In 1988, Volker Braun continued "Three Sisters" in his "Transitional Society" and related it directly to the GDR.
The premiere evening became a controversial sensation.
Just under a year later, in November 1989, East Berlin theater people initiated the big demonstration on Alexanderplatz, the artists' call for more democracy.
The Gorki Theater is at the forefront.
On November 9, 1989, the Wall fell and the end of the GDR was sealed.
One year later, Germany is reunited.

At this point, the Gorki Theater is a house with a strong ensemble and a strong profile and with great audience interest.
Many years have welded the staff together.
The family-run Gorki undergoes major changes in the post-reunification years.
After 26 years, Hetterle steps down and the Gorki family is reshuffled.
And once again, the tabloids draw audiences to the theater.
The whole of Berlin is turned upside down when the popular actor Harald Juhnke plays the "Hauptmann von Köpenick".
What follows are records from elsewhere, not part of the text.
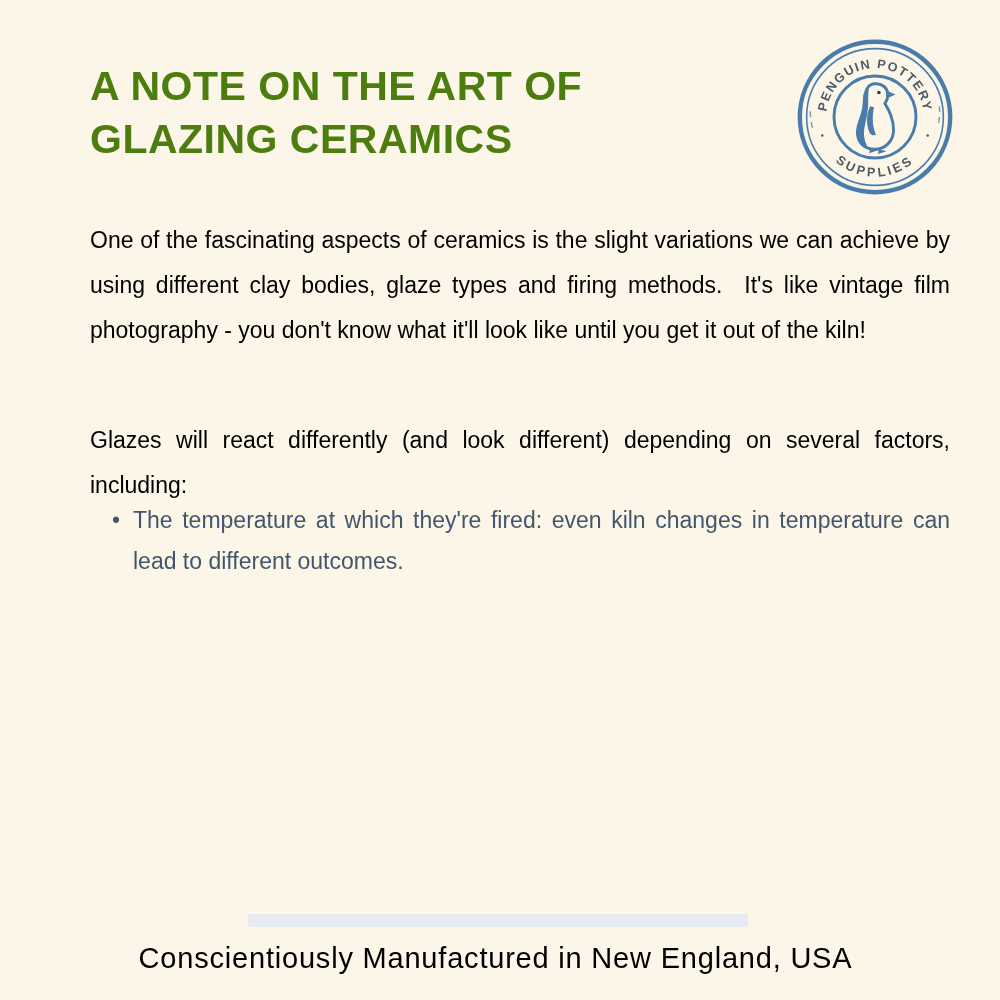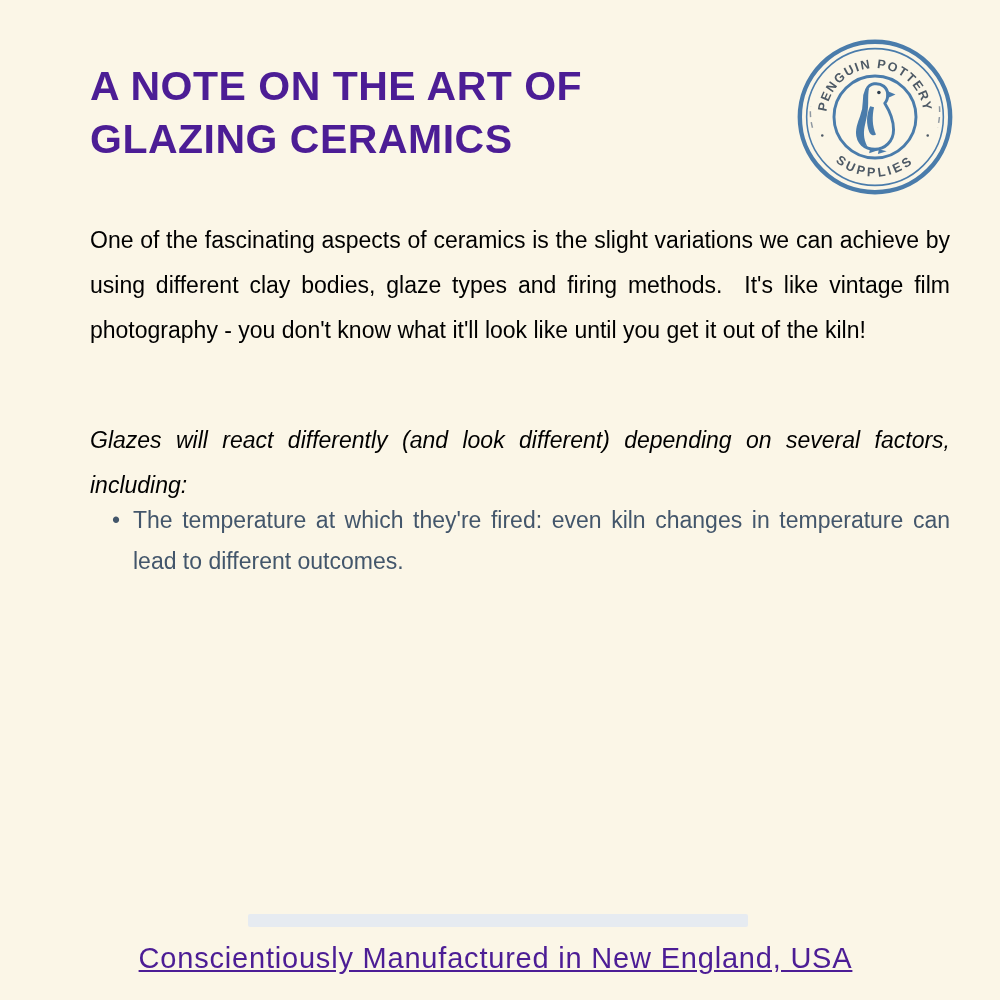"A NOTE ON THE ART" .title { color: #4c1d95 -> #4d7c0f }
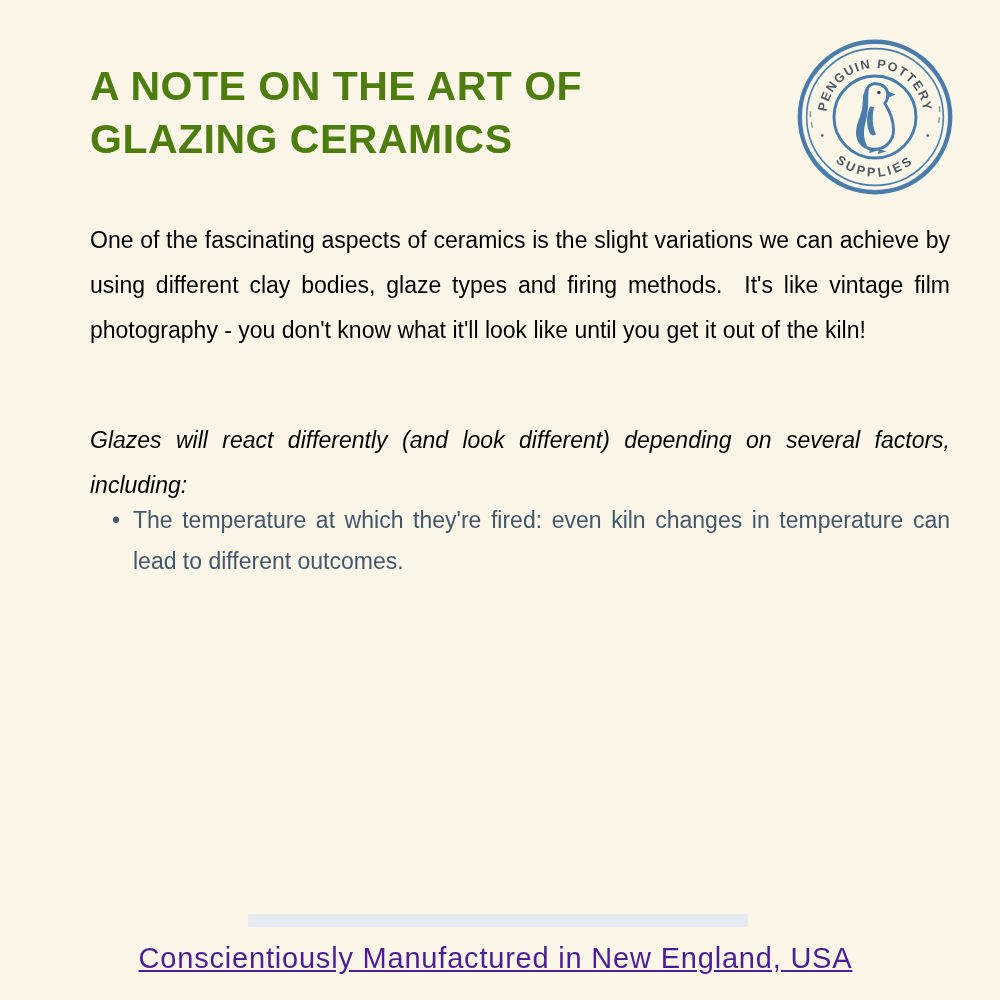"Glazes will react differently (and" .p2 { font-style: italic -> none }
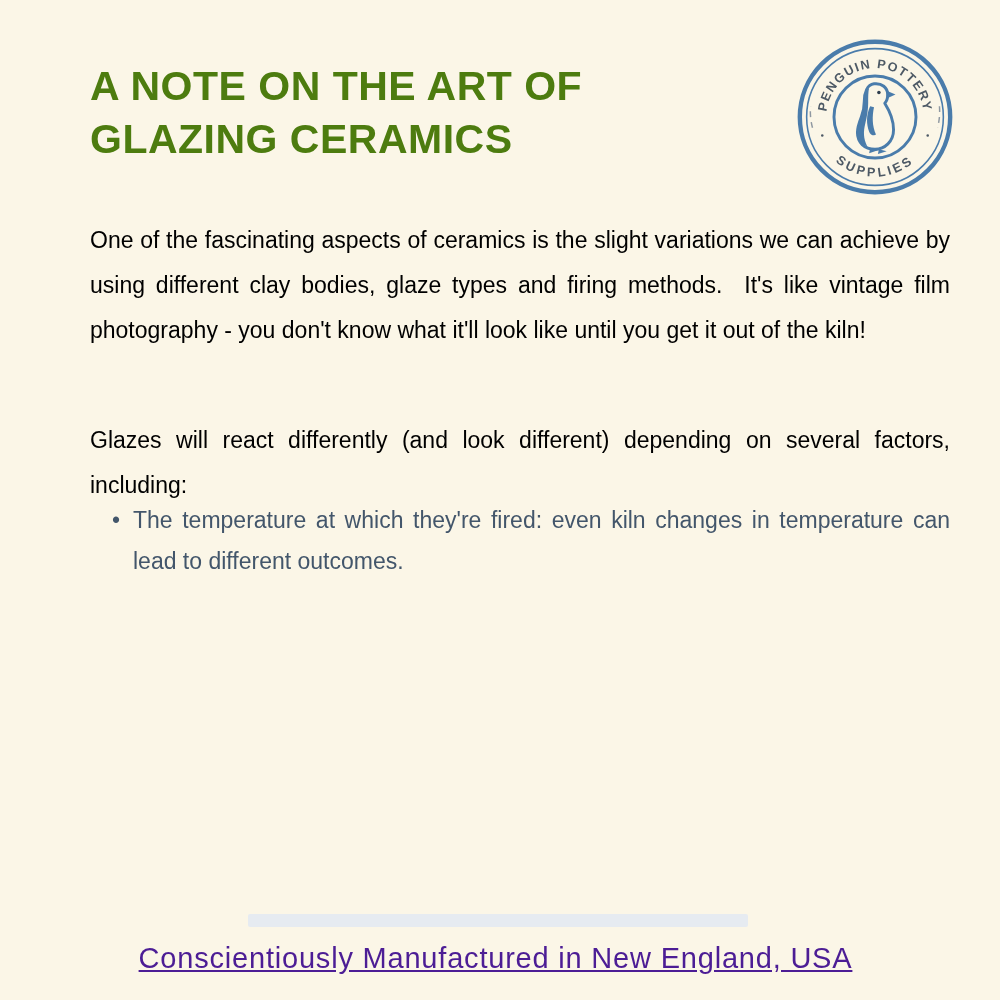"Conscientiously Manufactured in New" .footer-line { color: #4c1d95 -> #000000; text-decoration: underline -> none }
In the 1990s, Berlin slipped into a major crisis after the great euphoria of reunification.
Many theaters and cultural institutions were closed.
A radical cut for a theater in depression: Armin Petras is appointed head of the Maxim Gorki Theater in 2006.
He opened his directorship with ten premieres in one go.
And it continues at this pace.
He is also known as the "furious Armin".
Young audiences flock to his productions and the aesthetics of Armin Petras have a great appeal for prominent actors such as Fritzi Haberland, Peter Kurth and Regine Zimmermann.
Petras gathers people around him whose work deals with German-German history.
But he is also oriented towards today.
Petras has made 50 world premieres possible in two years - young authors are on the repertoire and the average age of the audience has dropped from mid-50s to mid-30s.

The Maxim Gorki Theater has a future again in the center of Berlin, the center of the German capital.
On the boulevard with all its history... embedded in this important, historic environment.

First broadcast: Sun, September 06, 2009, 12:30 p.m., 3sat.